Die 17jährige Mackenzie Foy spielt die Clara. Sie ist sehr hübsch (wenn man auch das Gefühl hat, an ihrem großen Mund und den künstlich-perfekten Zähnen sei trotz ihrer Jugend herumgedoktert worden), und es ist wichtig, daß man ihr auch das kluge Mädchen mit den wirbelnden Gefühlen glaubt. Inzwischen hat Hollywood aus allerlei lautstark verkündeten Protesten gelernt – der Nußknacker ist der junge afroamerikanische Schauspieler Jayden Fowora-Knight mit großen Augen und fesch in seiner bunten Soldatenuniform.

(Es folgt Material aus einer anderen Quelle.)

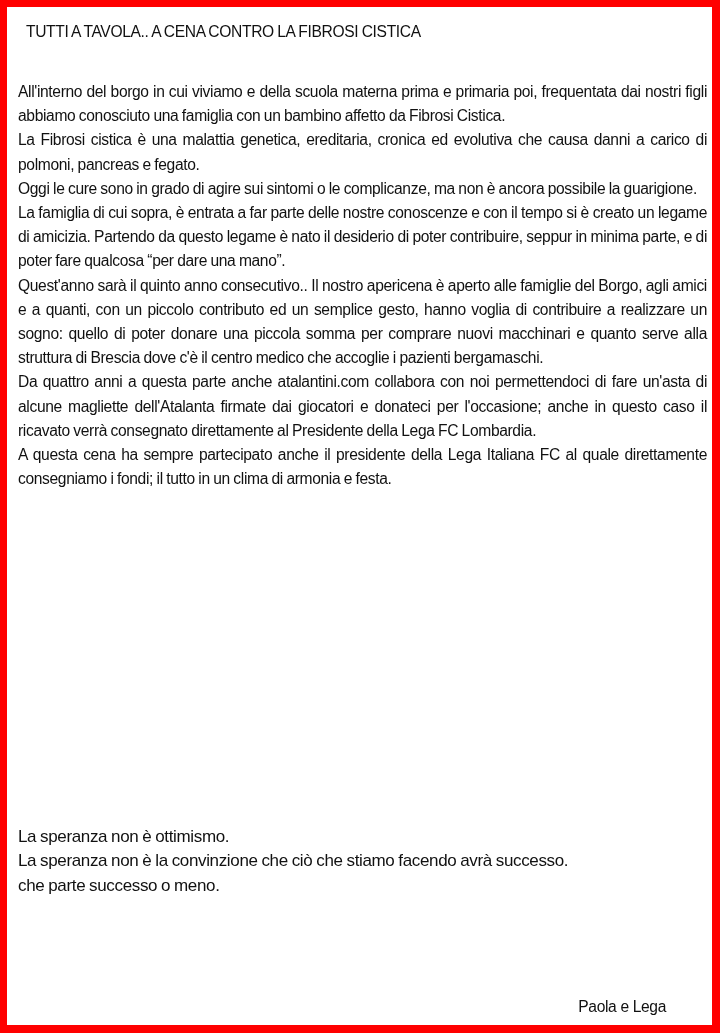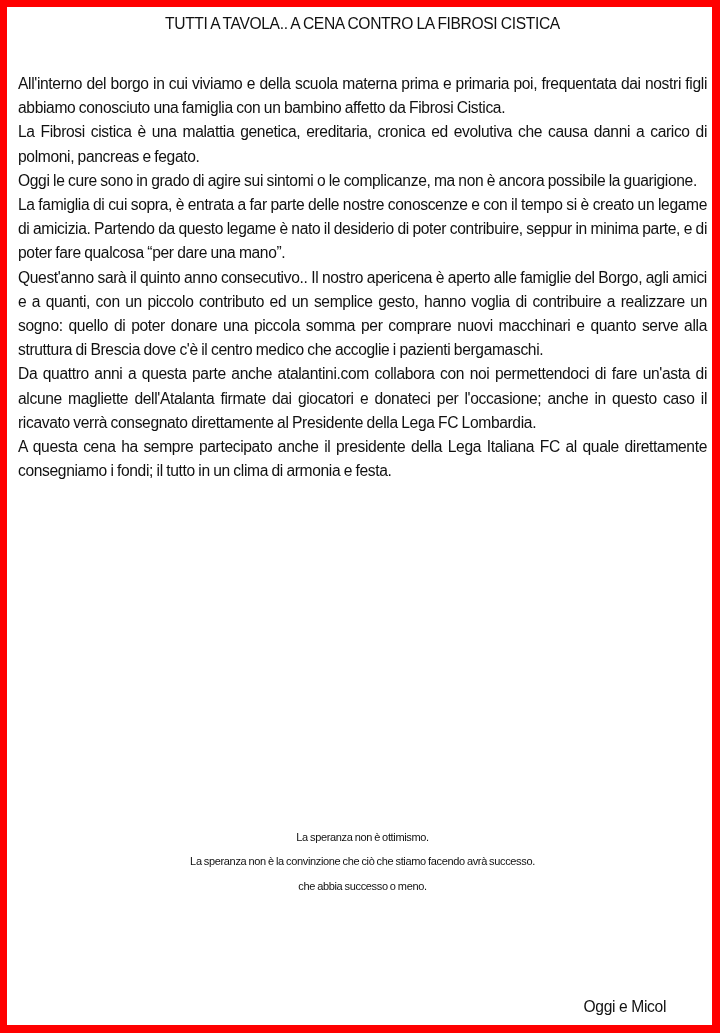--- a/index.html
+++ b/index.html
@@ -31,10 +31,10 @@
     word-spacing: -0.5px;
   }
   .title {
-    text-align: center;
+    text-align: left;
     font-size: 15.6px;
     line-height: 24px;
-    margin: 0;
+    margin: 8px;
   }
   .body {
     margin-top: 36px;

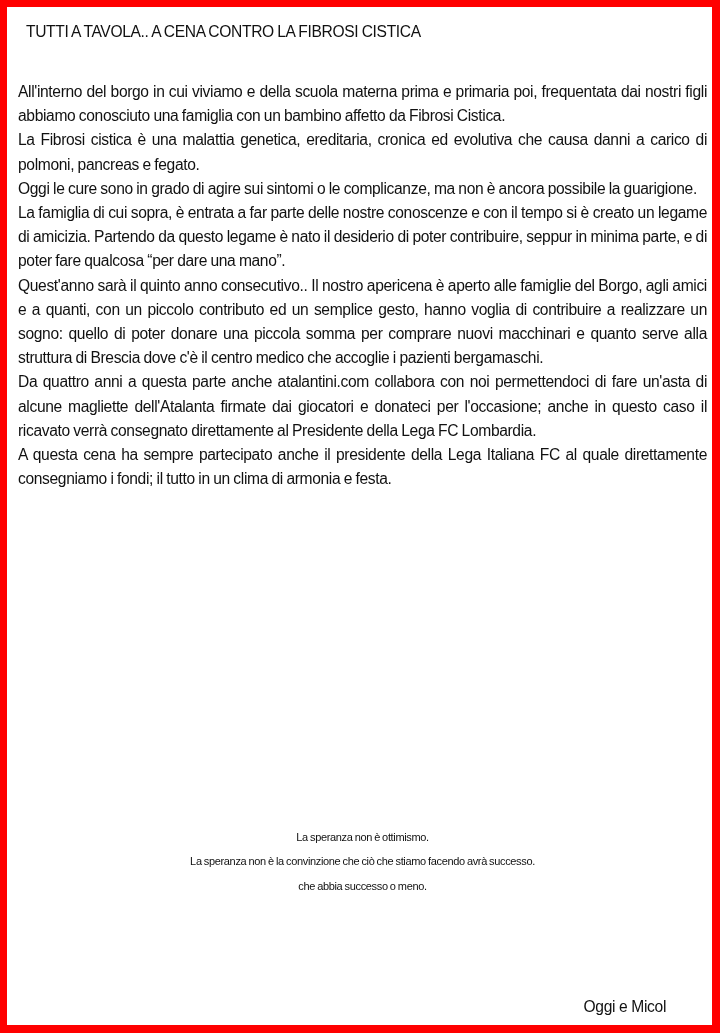--- a/index.html
+++ b/index.html
@@ -48,9 +48,9 @@
     position: absolute;
     left: 18px; top: 825px;
     width: 689px;
-    text-align: center;
+    text-align: left;
     font-family: "Liberation Sans", sans-serif;
-    font-size: 11px;
+    font-size: 17px;
     letter-spacing: -0.35px;
     word-spacing: -0.5px;
     line-height: 24.4px;

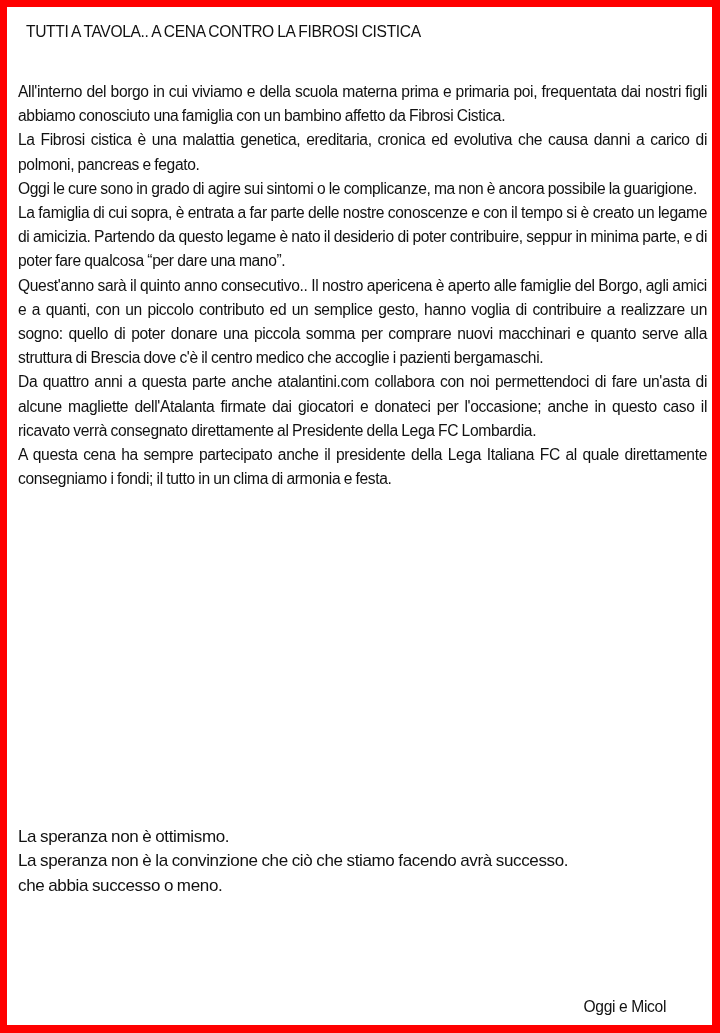--- a/index.html
+++ b/index.html
@@ -87,7 +87,7 @@
 <div class="quote">
   <div>La speranza non è ottimismo.</div>
   <div>La speranza non è la convinzione che ciò che stiamo facendo avrà successo.</div>
-  <div>che abbia successo o meno.</div>
+  <div>che parte successo o meno.</div>
 </div>
 
 <div class="signature">Oggi e Micol</div>

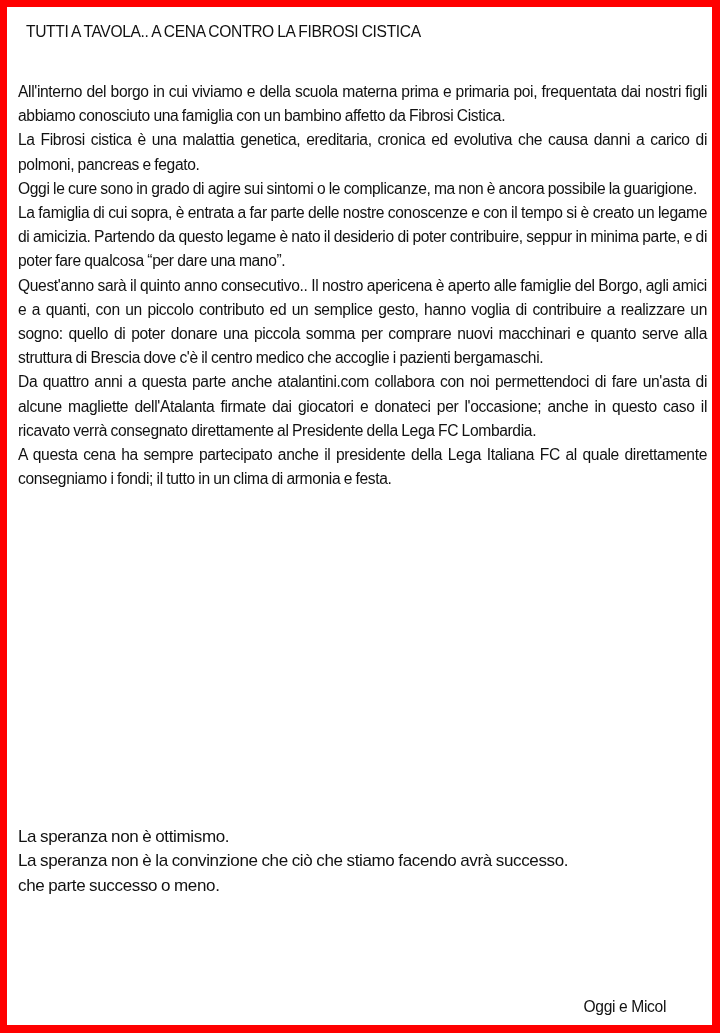--- a/index.html
+++ b/index.html
@@ -90,6 +90,6 @@
   <div>che parte successo o meno.</div>
 </div>
 
-<div class="signature">Oggi e Micol</div>
+<div class="signature">Paola e Lega</div>
 
 </body></html>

Aber der Clou des Films sind zwei Feen: Da ist Keira Knightley, auf den ersten Blick gar nicht zu erkennen, als die Zuckerfee, die sie als liebliche Monroe-Parodie anlegt, bevor… kurz gesagt, man soll sich von der holden Weiblichkeit nicht täuschen lassen. Vielleicht ist auch Helen Mirren als optisch wahrlich knorrige „Mutter Ginger“ gar nicht die Bösewichtin, wie man zuerst glaubt?
In der realen Welt hat Clara einen liebenswerten Vater, der um seine Gattin trauert (Matthew Macfadyen), während der Onkel Drosselmeyer in Gestalt des wunderbar weisen und humorvollen Morgan Freeman schon in die Zauberwelten hinüber verweist.
Dort ist man, ob jung oder alt, in 100 Minuten Disney-Welt bestens aufgehoben. Sie sind wahrlich die Letzten, die den Mut zu solchen Filmen haben. Und sie würden nicht so viel in Aufwand und Kosten investieren, wenn es nicht ein „romantisches“ Publikum gäbe, das dergleichen auch in unserer Welt noch gerne sieht.